For the use of resources within Fast Pace Insurance Company, there needs to be an internet connection available. Cyber laws will be of help in guiding the usage as well as showing the proper interactive requirements within the system. Other networks and internet protocols will be in scrutiny within the security plan, for the effective measure, control, and management according to the goals and objectives of the company. With the health Insurance, Portability and Accountability Act will be used for compliance according to the legislation of the systems. The public and governmental input will be identified within the system to ensure that there is reliance on the clear guidelines provided in totality. Federal Information Security Management Act will also be used in the security plan for compliance regarding the internet use and effective control aspects of the company’s mandate (Kamoru, Frank, and Yemi, 2014). The application of the consolidated system, which is new, will take effect on the agreed timeline with the operations of Fast Pace Insurance Company. Subsequent reviews with the governmental jurisdiction of the laws to be followed will be of value to the company.

 

Reference:

Duncan, D. P., & Farmer, D. B. (2014). U.S. Patent application 14/152,317.

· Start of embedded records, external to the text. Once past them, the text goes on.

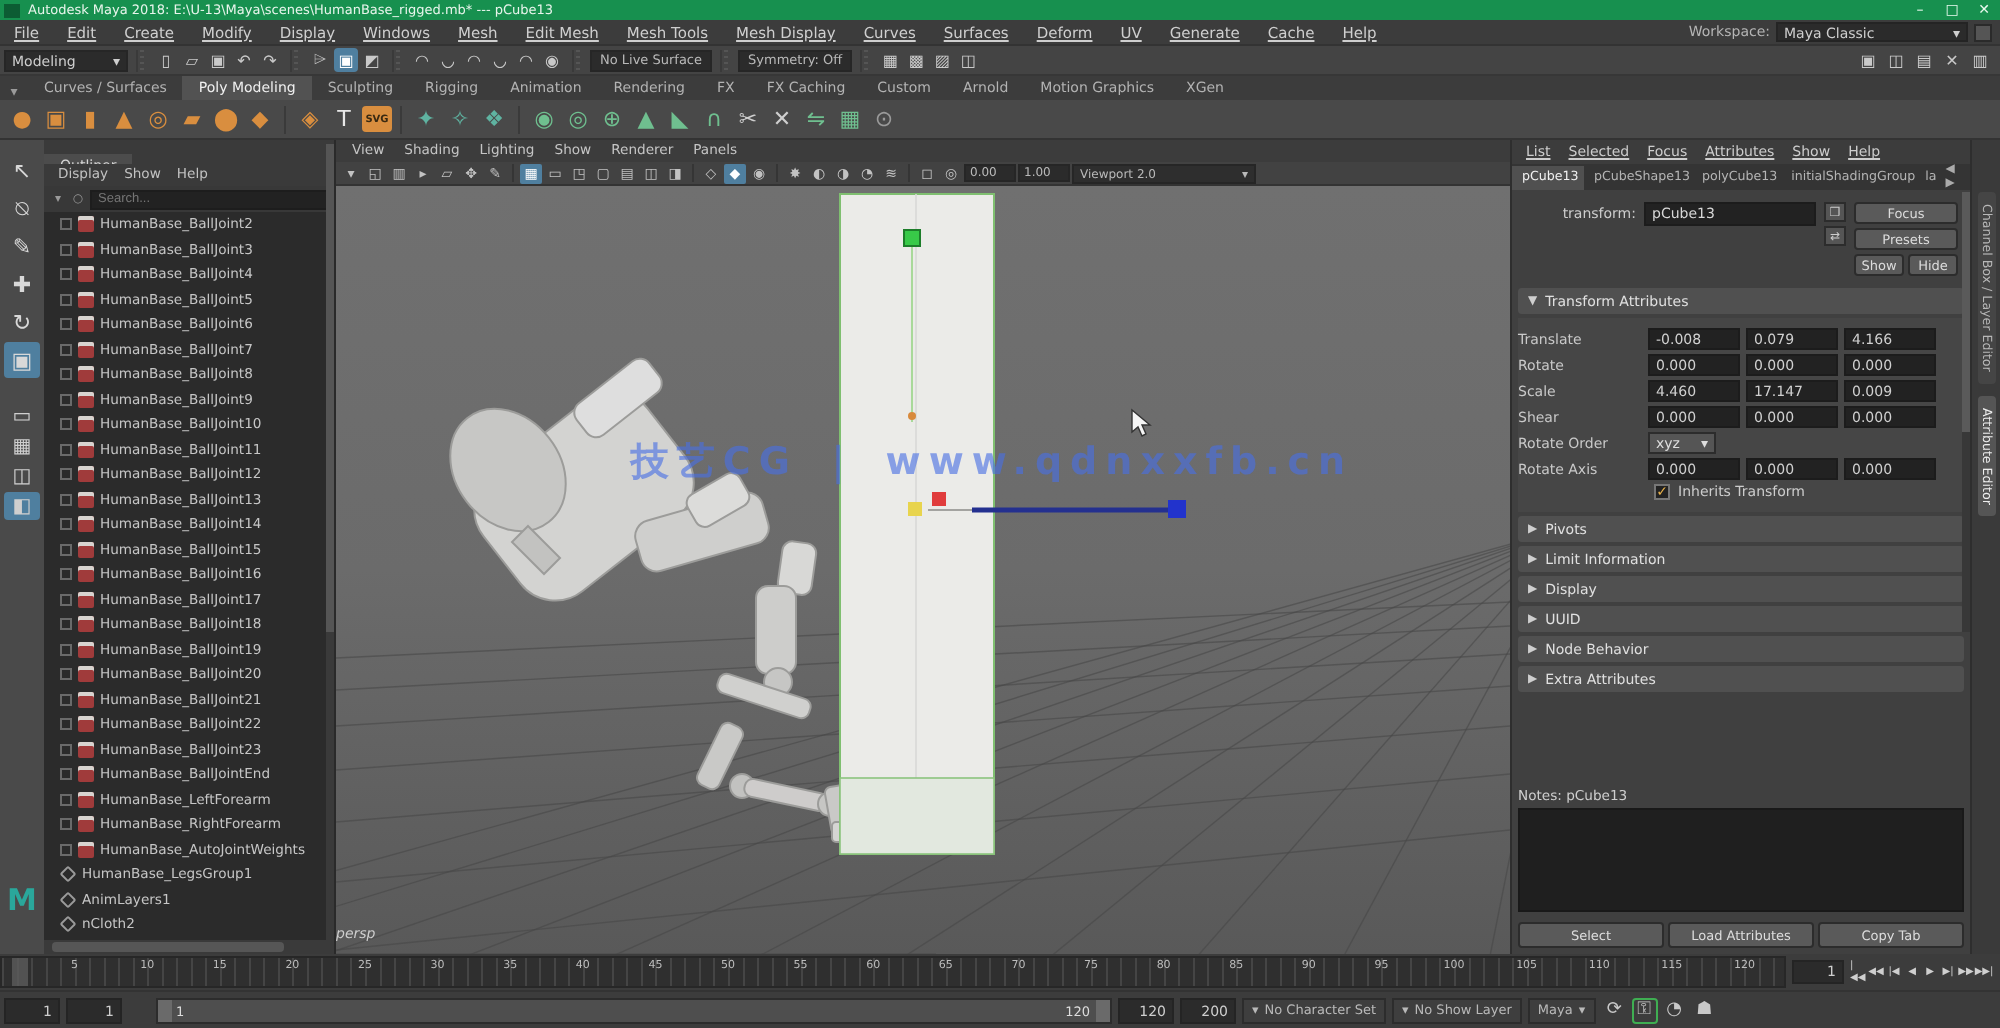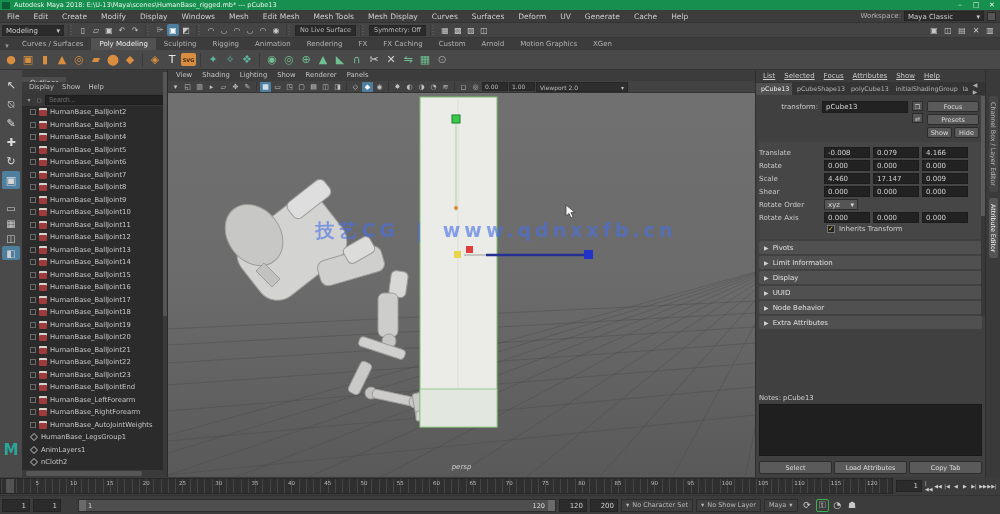"File" .menu-item { text-decoration: none -> underline }
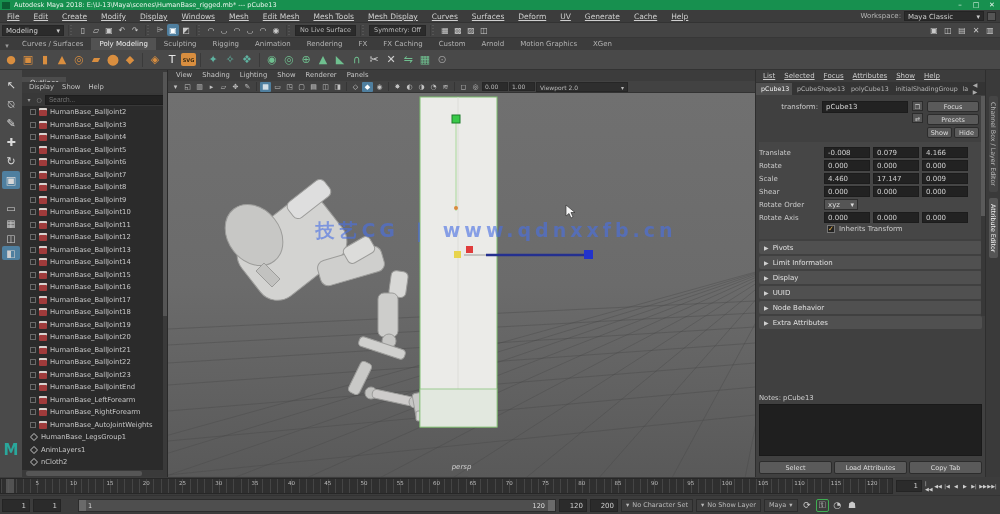"Maya Classic" #workspace .ws-select { width: 80px -> 96px }
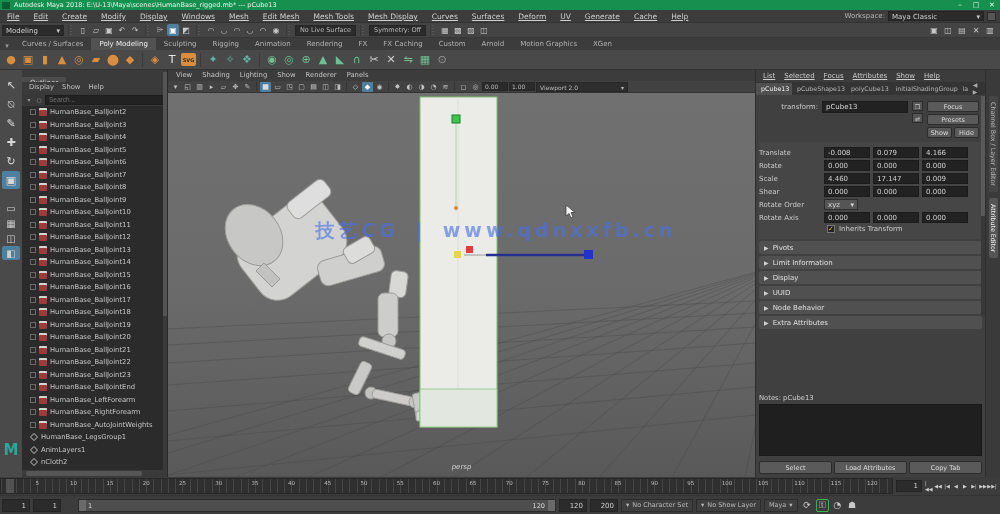"Transform Attributes" div.ae-section { html: none -> <div> <span>▼</span> <span>Transform Attributes</span> </div> }
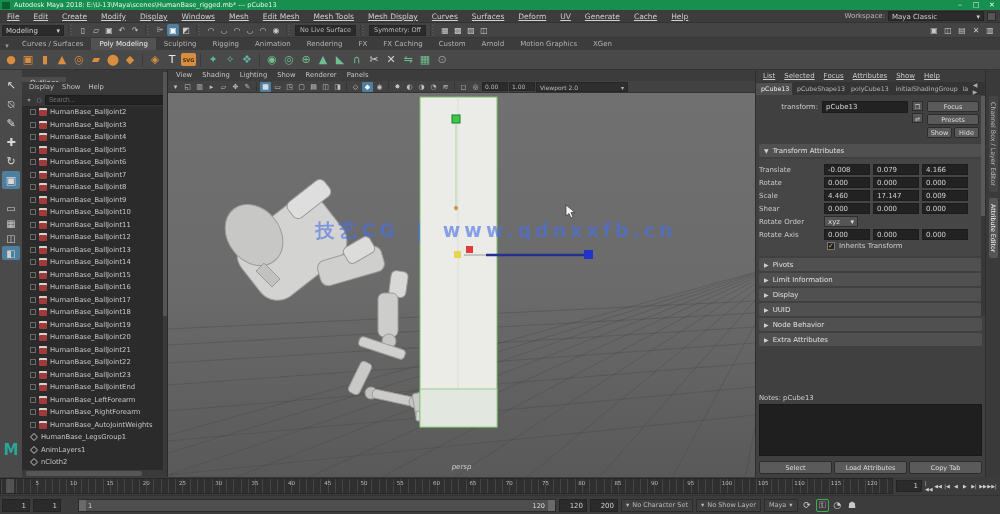"persp" #persp-label { text-align: center -> left }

Fichera, J., & Bolt, S. (2012). Network intrusion analysis: methodologies, tools, and techniques for incident analysis and response. Boston: Newness.

Jackson, C. (2010). Network security auditing. New York: Cisco Press.

Kamoru, O. K., Frank, I., & Yemi, A. (2014). Computer security measures, tools and best practices. British journal of applied science & technology, 4 (31), 4380.

Kizza, J. M. (2005). Computer network security. Boston: Springer Science & Business Media

Leavitt, N. (2013). Today’s mobile security requires a new approach. Computer, (11), 16-19.

Lee, R. (2012). Software and network engineering. New York: Springer.

Liang, Z. Y., Ge, Y., Lin, Y. H., Wang, Y. Q., & Lin, G. H. (2012). U.S. Patent No. 8,194,553. Washington, DC: U.S. Patent and Trademark Office.

Malik, S. (2003). Network security principles and practices. New York: Cisco Press

Marakas, G. M., & O’Brien, J. A. (2014). Introduction to information systems. Singapore: McGraw Hill.

Nord, J., Tucker, B. E., & Gaylor, T. (2015). U.S. Patent No. 20,150,169,892. Washington, DC: U.S. Patent and Trademark Office.